L’acquirente tuttavia, potrà effettuare l’acquisto anche se gli impianti non sono a norma; in questo caso dovrà dichiarare di esserne stato informato, di aver preso visione dello stato di manutenzione degli stessi, assumendosi di conseguenza tutte le responsabilità discendenti dai disposti di legge.
A livello pratico, a differenza di quanto si temeva inizialmente, la compravendita potrà avvenire anche se gli impianti non sono in regola, a condizione però che l’acquirente dichiari di esserne stato espressamente informato.

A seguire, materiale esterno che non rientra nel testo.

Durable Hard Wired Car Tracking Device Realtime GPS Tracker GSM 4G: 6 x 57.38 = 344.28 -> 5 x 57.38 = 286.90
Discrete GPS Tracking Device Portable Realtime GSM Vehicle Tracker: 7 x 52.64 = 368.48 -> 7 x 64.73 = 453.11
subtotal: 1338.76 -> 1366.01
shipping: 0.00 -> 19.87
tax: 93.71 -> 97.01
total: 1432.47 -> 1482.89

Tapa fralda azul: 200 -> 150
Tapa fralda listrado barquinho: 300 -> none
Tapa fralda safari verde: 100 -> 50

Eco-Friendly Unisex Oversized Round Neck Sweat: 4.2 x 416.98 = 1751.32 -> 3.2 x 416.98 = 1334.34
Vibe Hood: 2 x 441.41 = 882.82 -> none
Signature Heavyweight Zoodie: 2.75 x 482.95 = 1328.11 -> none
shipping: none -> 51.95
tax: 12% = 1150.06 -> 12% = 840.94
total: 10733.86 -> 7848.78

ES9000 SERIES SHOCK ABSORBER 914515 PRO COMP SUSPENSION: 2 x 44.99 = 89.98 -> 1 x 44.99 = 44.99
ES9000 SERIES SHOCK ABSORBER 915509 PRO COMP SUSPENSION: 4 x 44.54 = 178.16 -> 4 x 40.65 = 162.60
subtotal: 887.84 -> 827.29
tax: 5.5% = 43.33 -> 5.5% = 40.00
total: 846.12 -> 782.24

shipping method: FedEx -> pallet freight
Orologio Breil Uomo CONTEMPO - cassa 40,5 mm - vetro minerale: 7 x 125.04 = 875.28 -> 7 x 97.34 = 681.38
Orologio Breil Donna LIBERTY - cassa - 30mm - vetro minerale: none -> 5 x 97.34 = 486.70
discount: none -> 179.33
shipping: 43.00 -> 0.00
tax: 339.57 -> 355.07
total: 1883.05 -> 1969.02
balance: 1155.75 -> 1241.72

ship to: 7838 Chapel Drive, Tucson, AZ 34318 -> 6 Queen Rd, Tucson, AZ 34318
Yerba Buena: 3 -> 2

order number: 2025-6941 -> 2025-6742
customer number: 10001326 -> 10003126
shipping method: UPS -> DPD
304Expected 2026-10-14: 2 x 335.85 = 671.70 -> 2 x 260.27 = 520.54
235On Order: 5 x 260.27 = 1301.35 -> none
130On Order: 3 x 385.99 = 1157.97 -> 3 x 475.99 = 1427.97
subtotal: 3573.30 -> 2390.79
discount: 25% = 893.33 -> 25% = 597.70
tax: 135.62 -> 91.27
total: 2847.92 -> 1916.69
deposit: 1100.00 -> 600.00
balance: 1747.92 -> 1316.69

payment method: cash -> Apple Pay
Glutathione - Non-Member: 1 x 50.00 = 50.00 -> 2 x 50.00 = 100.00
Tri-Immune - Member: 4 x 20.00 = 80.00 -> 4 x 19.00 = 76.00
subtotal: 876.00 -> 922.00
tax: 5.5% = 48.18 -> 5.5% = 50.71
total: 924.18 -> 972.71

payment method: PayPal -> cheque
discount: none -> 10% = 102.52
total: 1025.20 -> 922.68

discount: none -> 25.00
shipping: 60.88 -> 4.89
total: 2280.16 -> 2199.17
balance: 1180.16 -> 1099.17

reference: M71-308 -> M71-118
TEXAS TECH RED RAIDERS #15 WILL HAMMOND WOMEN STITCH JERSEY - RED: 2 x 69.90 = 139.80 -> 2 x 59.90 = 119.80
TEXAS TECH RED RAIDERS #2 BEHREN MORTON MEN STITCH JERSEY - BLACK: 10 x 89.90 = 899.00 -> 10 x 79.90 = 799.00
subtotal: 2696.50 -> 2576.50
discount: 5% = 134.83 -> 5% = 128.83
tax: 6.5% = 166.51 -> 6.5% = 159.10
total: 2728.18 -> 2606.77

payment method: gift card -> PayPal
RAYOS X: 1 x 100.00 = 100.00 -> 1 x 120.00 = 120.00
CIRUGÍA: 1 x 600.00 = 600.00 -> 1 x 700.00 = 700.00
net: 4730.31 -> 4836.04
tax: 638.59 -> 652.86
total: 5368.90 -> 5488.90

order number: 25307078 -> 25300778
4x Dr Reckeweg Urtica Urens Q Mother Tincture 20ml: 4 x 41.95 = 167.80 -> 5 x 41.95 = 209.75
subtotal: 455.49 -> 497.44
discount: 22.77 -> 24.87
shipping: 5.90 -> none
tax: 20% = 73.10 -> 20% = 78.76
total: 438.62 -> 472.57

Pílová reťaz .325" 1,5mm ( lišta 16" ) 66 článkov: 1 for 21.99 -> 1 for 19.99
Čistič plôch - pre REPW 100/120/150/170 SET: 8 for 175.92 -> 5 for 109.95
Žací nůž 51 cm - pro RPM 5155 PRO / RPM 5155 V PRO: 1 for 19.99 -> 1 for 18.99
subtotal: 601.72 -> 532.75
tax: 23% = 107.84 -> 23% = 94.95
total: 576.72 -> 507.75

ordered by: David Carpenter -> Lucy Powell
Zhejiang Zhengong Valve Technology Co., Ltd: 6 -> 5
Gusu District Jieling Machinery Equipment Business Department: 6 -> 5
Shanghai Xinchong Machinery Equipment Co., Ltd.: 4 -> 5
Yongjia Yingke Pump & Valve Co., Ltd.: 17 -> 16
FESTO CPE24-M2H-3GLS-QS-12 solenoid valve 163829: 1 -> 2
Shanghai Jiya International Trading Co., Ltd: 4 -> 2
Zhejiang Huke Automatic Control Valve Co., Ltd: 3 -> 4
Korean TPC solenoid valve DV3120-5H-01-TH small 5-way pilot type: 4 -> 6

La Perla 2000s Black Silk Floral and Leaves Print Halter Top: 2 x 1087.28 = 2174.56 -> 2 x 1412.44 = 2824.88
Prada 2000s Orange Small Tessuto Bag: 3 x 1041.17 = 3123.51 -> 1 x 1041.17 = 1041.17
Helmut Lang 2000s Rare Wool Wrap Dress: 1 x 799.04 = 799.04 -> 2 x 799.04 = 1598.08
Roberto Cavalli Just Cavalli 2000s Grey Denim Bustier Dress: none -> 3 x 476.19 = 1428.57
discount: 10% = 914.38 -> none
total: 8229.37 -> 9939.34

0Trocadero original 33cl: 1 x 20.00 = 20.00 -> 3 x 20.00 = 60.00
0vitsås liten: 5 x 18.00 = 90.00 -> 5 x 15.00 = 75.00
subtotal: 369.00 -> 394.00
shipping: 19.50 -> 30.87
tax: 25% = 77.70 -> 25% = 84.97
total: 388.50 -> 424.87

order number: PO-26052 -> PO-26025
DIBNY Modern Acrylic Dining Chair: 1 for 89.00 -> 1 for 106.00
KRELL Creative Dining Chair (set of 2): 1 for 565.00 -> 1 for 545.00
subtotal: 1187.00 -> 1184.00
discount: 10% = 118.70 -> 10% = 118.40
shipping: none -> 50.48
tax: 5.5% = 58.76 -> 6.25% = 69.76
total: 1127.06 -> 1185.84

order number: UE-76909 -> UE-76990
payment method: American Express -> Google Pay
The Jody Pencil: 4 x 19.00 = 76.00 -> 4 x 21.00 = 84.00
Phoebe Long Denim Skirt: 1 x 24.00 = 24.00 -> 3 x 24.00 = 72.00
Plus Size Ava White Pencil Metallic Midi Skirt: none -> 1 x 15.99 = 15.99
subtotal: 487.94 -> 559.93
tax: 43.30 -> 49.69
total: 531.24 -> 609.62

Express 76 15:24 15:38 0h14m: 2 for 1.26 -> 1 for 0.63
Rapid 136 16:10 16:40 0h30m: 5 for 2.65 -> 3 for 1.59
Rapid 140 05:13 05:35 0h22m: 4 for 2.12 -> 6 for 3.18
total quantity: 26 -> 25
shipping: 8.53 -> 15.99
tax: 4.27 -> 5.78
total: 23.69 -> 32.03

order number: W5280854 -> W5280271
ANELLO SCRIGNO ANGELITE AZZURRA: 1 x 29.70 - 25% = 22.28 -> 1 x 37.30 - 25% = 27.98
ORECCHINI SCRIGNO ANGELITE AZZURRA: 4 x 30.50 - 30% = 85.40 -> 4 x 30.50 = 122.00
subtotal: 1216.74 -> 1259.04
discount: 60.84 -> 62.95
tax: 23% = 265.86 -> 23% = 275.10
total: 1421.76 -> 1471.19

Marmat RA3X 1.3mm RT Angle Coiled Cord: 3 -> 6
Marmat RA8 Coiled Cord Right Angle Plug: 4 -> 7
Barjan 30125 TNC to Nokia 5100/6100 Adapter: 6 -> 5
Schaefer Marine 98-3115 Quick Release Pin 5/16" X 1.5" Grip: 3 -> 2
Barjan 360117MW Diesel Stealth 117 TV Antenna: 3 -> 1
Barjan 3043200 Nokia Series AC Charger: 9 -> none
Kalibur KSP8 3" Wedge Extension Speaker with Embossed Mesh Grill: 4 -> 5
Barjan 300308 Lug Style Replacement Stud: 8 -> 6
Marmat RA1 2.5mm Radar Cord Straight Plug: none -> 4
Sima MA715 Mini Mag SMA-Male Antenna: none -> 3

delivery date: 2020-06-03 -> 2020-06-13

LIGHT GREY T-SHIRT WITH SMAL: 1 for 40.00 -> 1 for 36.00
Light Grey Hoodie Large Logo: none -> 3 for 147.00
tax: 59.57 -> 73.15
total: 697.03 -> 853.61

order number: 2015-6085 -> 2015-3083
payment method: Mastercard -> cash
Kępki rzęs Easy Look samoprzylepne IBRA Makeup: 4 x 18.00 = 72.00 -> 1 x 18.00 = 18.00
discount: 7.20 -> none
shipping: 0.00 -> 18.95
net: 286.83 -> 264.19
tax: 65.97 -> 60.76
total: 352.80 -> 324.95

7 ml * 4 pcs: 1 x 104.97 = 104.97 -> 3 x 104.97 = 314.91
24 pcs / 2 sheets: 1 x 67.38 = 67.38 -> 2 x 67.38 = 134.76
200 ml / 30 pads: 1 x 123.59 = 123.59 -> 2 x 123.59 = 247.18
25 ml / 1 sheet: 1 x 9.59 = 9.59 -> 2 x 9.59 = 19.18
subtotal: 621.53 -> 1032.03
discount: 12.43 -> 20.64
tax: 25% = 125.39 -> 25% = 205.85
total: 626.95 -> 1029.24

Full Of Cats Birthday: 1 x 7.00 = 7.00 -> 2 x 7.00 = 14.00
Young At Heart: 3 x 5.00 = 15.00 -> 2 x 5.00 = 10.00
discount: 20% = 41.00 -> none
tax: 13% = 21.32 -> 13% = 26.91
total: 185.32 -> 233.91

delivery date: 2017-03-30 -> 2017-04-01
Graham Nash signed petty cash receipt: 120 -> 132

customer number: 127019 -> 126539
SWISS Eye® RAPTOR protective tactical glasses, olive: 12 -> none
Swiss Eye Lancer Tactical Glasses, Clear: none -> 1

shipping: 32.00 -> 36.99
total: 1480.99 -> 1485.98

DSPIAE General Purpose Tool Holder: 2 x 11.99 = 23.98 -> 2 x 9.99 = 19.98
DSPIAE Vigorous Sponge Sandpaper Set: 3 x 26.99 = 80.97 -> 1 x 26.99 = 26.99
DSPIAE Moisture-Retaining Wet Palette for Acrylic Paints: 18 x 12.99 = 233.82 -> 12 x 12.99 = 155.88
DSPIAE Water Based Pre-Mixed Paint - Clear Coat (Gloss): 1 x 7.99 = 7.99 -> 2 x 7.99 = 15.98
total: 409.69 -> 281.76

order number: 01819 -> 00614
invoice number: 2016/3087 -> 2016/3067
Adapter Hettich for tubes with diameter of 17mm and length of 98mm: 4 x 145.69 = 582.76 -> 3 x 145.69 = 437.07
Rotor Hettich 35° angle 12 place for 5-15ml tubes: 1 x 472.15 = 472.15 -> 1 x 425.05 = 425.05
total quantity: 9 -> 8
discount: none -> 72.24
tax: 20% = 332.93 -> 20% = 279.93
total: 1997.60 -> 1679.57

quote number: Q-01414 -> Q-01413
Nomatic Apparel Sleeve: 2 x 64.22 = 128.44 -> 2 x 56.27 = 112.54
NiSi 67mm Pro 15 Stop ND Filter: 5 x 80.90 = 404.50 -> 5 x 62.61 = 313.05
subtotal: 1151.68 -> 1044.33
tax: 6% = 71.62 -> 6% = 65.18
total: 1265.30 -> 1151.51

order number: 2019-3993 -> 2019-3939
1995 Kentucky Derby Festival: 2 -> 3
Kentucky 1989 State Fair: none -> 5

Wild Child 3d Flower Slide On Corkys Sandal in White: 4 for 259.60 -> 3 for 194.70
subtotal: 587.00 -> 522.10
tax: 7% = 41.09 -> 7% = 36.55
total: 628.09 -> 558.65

Ciò spingerà naturalmente i venditori a mettere a norma i loro impianti per ottenere un prezzo maggiore di vendita, oppure diventerà oggetto di trattativa tra le parti nella determinazione del “giusto prezzo”. Ovviamente, più gli immobili avranno caratteristiche di conformità, maggiore sarà il prezzo di vendita della casa e viceversa, proprio come succede oggi per la certificazione energetica.
“Con tutta probabilità - conclude Ranghetti – gli effetti di questa nuova norma tenderanno a impattarsi sulle valutazione dei beni oggetto delle transazioni immobiliari, senza che questo impedisca le compravendite o influisca sul numero delle relative stipule.